Quantitative content ketorolac tromethamine in a single dose Impurity content Impurity Any other unit impurity Amount impurities BUT from Ts IN Norm 14.96 to 16.54 mg no more than 0.2% no more than 0.9% no more 0.2% no more than 2.0% Long-term tests (5 ± 3) ° С 0 month 15.68 - 0.02 0.02 0.01 0.01; 0.04 0.10 3 month 15.65 0.01 0.02 0.02 0.12 0.01; 0.02; 0.04 0.24 6 months 15.69 0.01 0,03 0.02 0.22 0.01; 0.03; 0.04 0.36 12 months 15,59 0.01 0.02 0.02 0.35 0.01; 0.05; 0.04 0.50 18 months 15,58 0.01 0.02 0.02 0.43 0.01; 0.08; 0.04 0.61 24 months 15,52 0.01 0.02 0,03 0.47 0.11; 0.05 0.69 Accelerated tests (25 ± 2) ° С / (60 ± 5)% 0 month 15.68 - 0.02 0.02 0.01 0.01; 0.04 0.10 3 month 15,55 0.01 0.02 0.02 0.26 0.05; 0.04 0.40 6 months 15,57 0.01 0,03 0.02 0.42 0.09; 0.04 0.61

Table 9

The stability of the drug obtained in example 4 (storage in an opened bottle)

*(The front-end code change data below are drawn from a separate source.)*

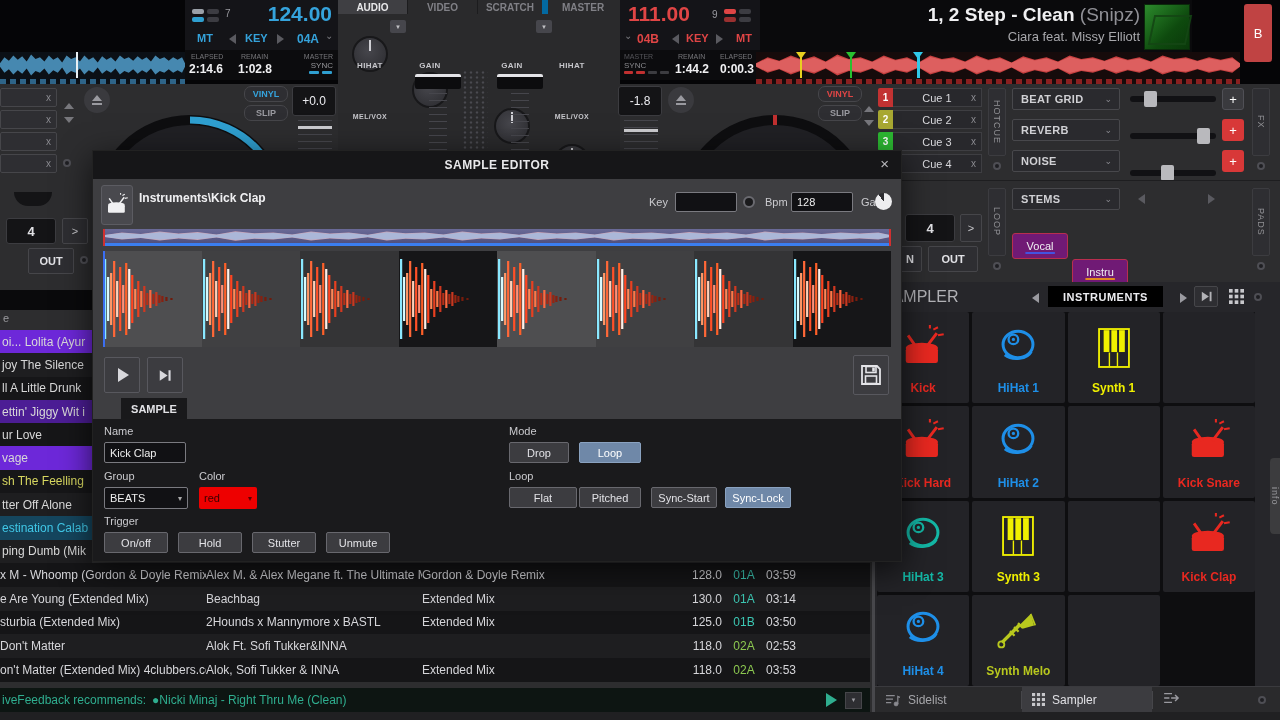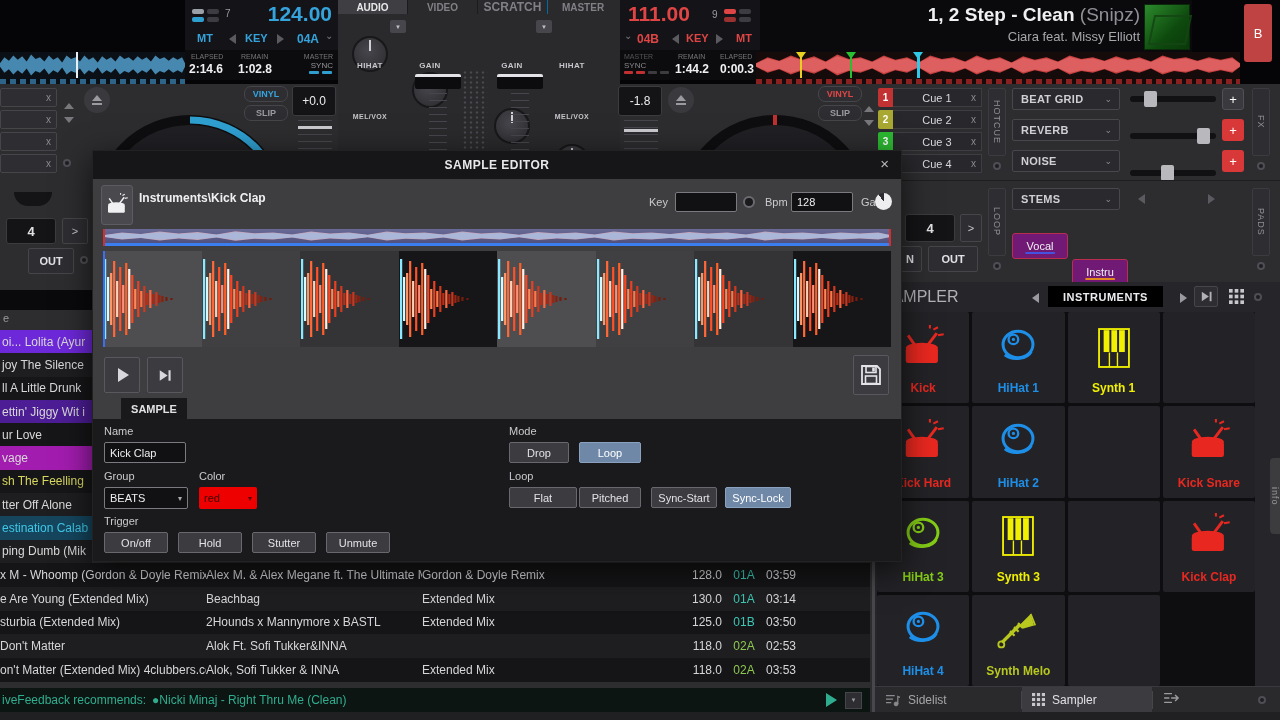"SCRATCH" div.tabbtn { border-right: 1px solid #0369a1 -> 6px solid #0369a1; font-size: 12px -> 10px }
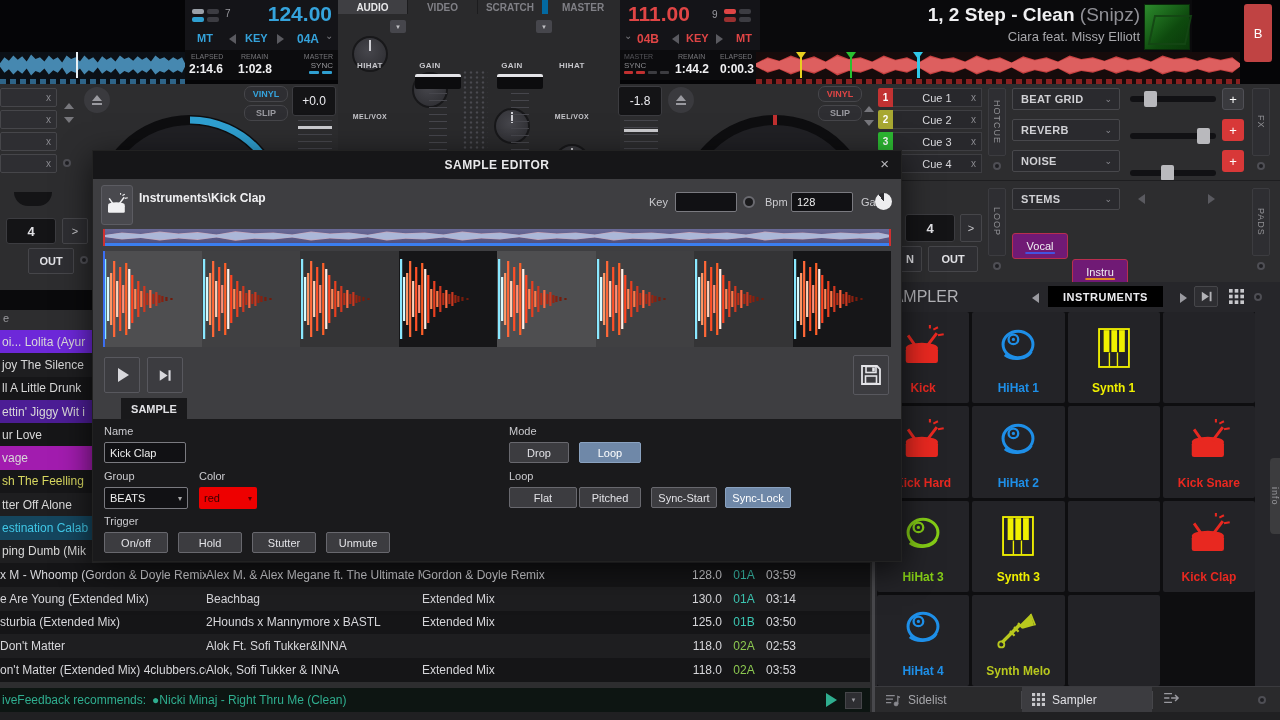"vage" div.lrow { background: #a21caf -> #6d28d9 }
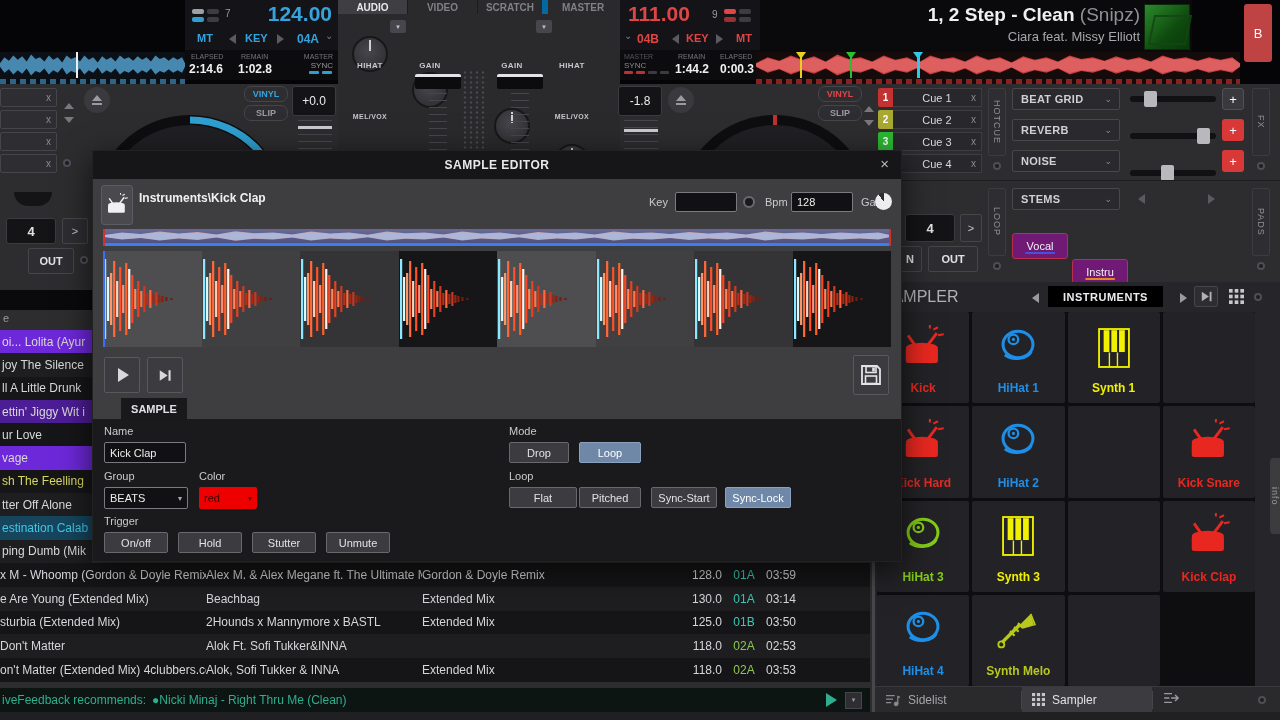"HiHat 3" div.pad { color: #84cc16 -> #14b8a6 }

Quantitative content ketorolac tromethamine in a single dose Impurity content Impurity Any another single impurity Amount impurities BUT from c IN Norm 14.96 to 16.54 mg no more than 0.2% no more than 0.9% no more 0.2% no more than 2.0% Long-term tests (5 ± 3) ° С 0 month 15.68 - 0.02 0.02 0.01 0.01; 0.04 0.10 3 month 15.66 0.01 0.02 0.02 0.12 0.01; 0.04 0.22 6 months 15.65 0.01 0.02 0.02 0.22 0.03; 0.04 0.34 12 months 15,57 0.01 0.02 0.02 0.39 0.04; 0.04 0.52 18 months 15,54 0.01 0.02 0,03 0.51 0.01; 0.08; 0.04 0.70 24 months 15,55 0.01 0.02 0,03 0.62 0.01; 0.10; 0.04 0.83 Accelerated tests (25 ± 2) ° С / (60 ± 5)% 0 month 15.68 - 0.02 0.02 0.01 0.01; 0.04 0.10 3 month 15.71 0.01 0.02 0.02 0.34 0.01; 0.06; 0.04 0.50 6 months 15.60 0.01 0,03 0.02 0.58 0.11; 0.04 0.79

CLAIM

Claims (3)

CLAIM 1. A pharmaceutical composition in the form of a nasal spray, containing a therapeutically effective amount of ketorolac, water as a solvent and targeted supplements, characterized in that it additionally contains dexpanthenol in an amount of 0.5-25% of the amount of ketorolac. 2. The pharmaceutical composition according to claim 1, in which ketorolac may be in the form of a racemic mixture of one of the optically active isomers or a mixture of two isomers of ketorolac, while ketorolac may be either in the form of an acid or in the form of a pharmaceutically acceptable salt. 3. The pharmaceutical composition according to claim 1, characterized in that dexpanthenol is used as an antioxidant.